EXERCISE REQUIREMENTS
Give again, exactly as written, each line of the material below starting at the line that contains "shipping method: GLS -> DPD" and ending at the line that contains "total: 1243.35 -> 1362.52". Both ends count, and no other line does.

SUPPLIED ENTRIES
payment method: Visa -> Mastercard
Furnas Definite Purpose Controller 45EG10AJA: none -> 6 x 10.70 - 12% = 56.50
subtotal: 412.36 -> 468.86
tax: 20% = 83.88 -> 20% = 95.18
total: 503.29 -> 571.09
...
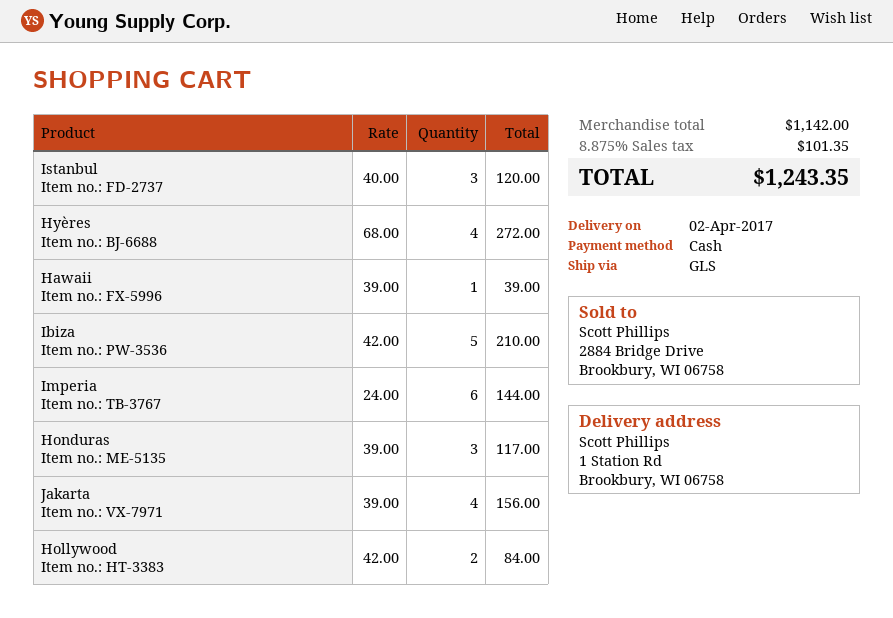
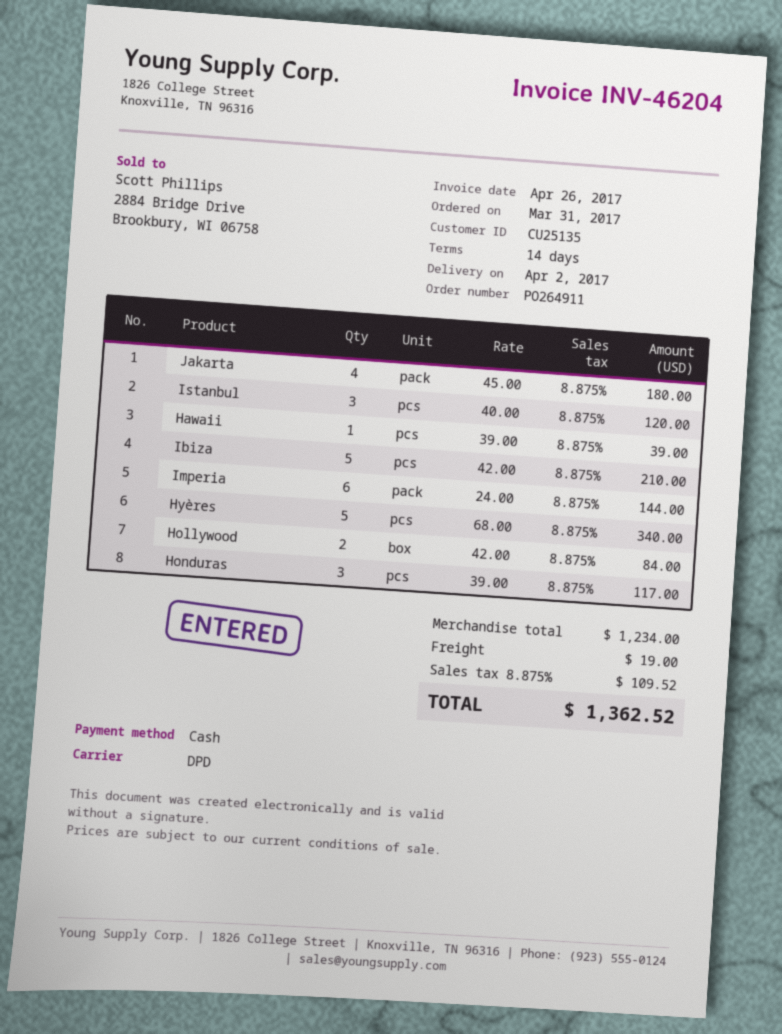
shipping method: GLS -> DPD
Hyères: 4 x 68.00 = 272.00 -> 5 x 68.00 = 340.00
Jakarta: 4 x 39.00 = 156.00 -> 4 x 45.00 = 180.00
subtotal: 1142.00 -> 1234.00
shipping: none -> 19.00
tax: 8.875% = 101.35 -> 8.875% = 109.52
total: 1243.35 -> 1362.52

ANSWER TO THE EXERCISE
shipping method: GLS -> DPD
Hyères: 4 x 68.00 = 272.00 -> 5 x 68.00 = 340.00
Jakarta: 4 x 39.00 = 156.00 -> 4 x 45.00 = 180.00
subtotal: 1142.00 -> 1234.00
shipping: none -> 19.00
tax: 8.875% = 101.35 -> 8.875% = 109.52
total: 1243.35 -> 1362.52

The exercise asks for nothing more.